[REQUIRED WORK]
Exact copy, no pictures: restate each entry below word for word.

[DATA UNDER STUDY]
----
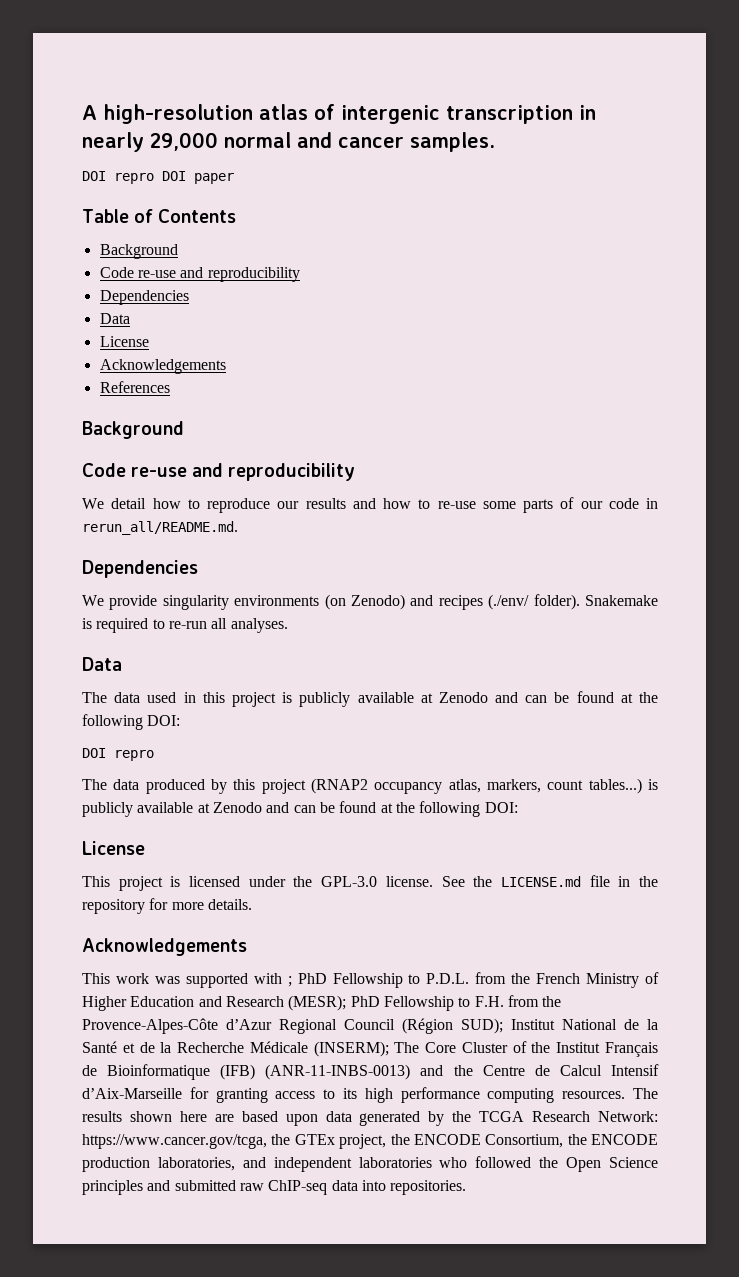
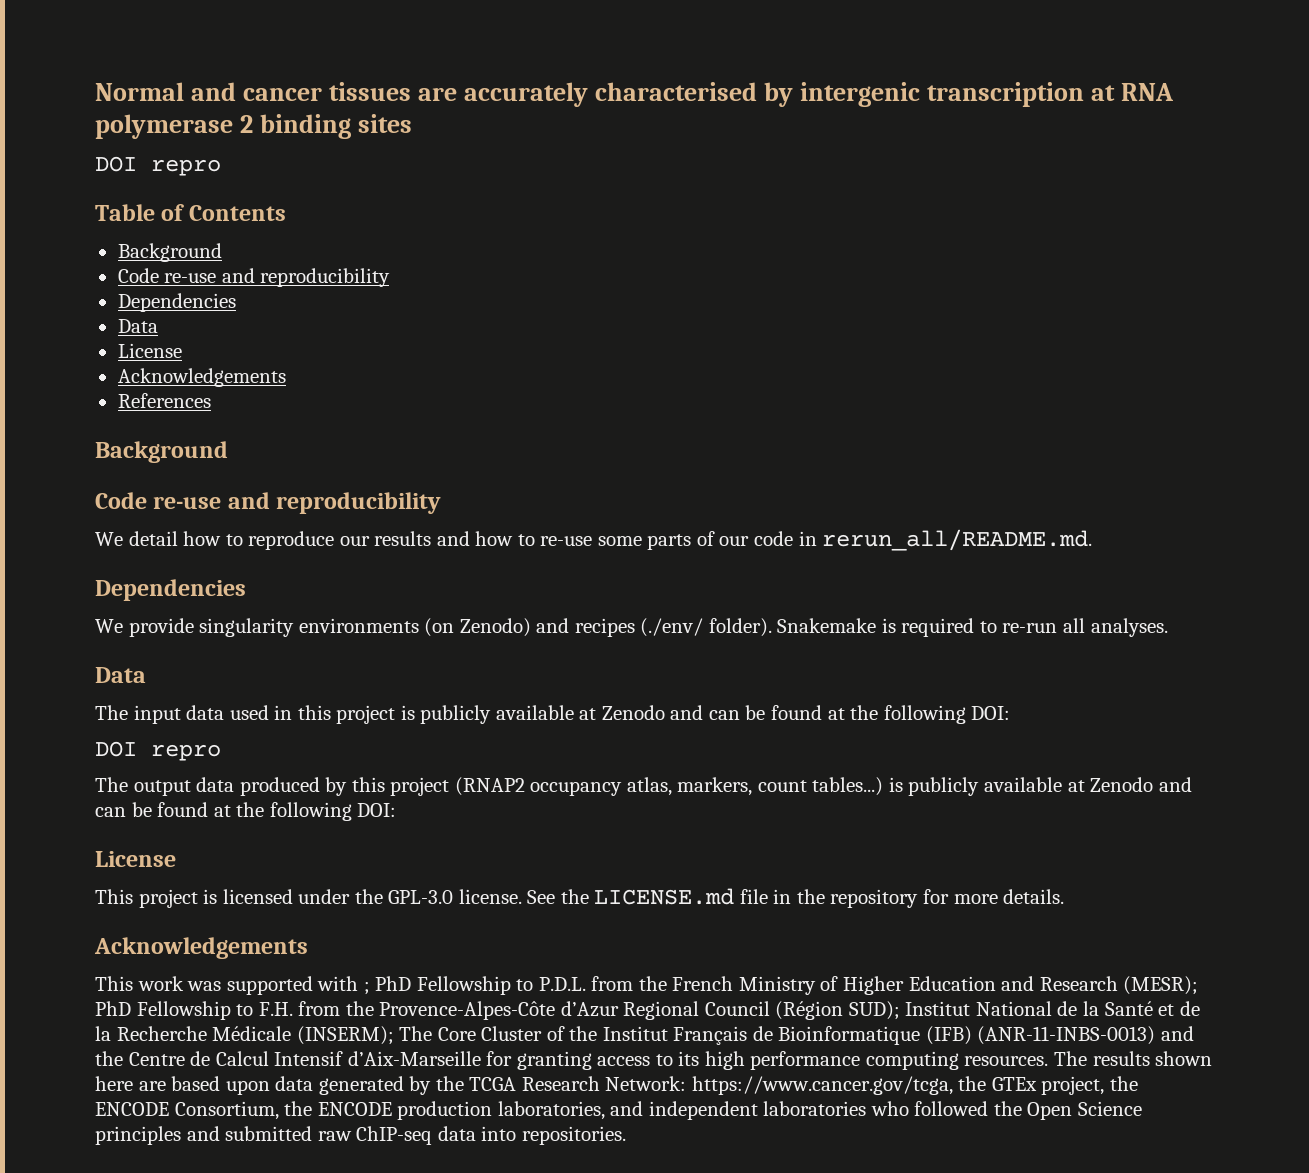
- A high-resolution atlas of intergenic transcription in nearly 29,000 normal and cancer samples.
- DOI repro DOI paper
+ Normal and cancer tissues are accurately characterised by intergenic transcription at RNA polymerase 2 binding sites
+ DOI repro
- The data used in this project is publicly available at Zenodo and can be found at the following DOI:
+ The input data used in this project is publicly available at Zenodo and can be found at the following DOI:
- The data produced by this project (RNAP2 occupancy atlas, markers, count tables...) is publicly available at Zenodo and can be found at the following DOI:
+ The output data produced by this project (RNAP2 occupancy atlas, markers, count tables...) is publicly available at Zenodo and can be found at the following DOI:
----
[REPLY]
- A high-resolution atlas of intergenic transcription in nearly 29,000 normal and cancer samples.
- DOI repro DOI paper
+ Normal and cancer tissues are accurately characterised by intergenic transcription at RNA polymerase 2 binding sites
+ DOI repro
- The data used in this project is publicly available at Zenodo and can be found at the following DOI:
+ The input data used in this project is publicly available at Zenodo and can be found at the following DOI:
- The data produced by this project (RNAP2 occupancy atlas, markers, count tables...) is publicly available at Zenodo and can be found at the following DOI:
+ The output data produced by this project (RNAP2 occupancy atlas, markers, count tables...) is publicly available at Zenodo and can be found at the following DOI:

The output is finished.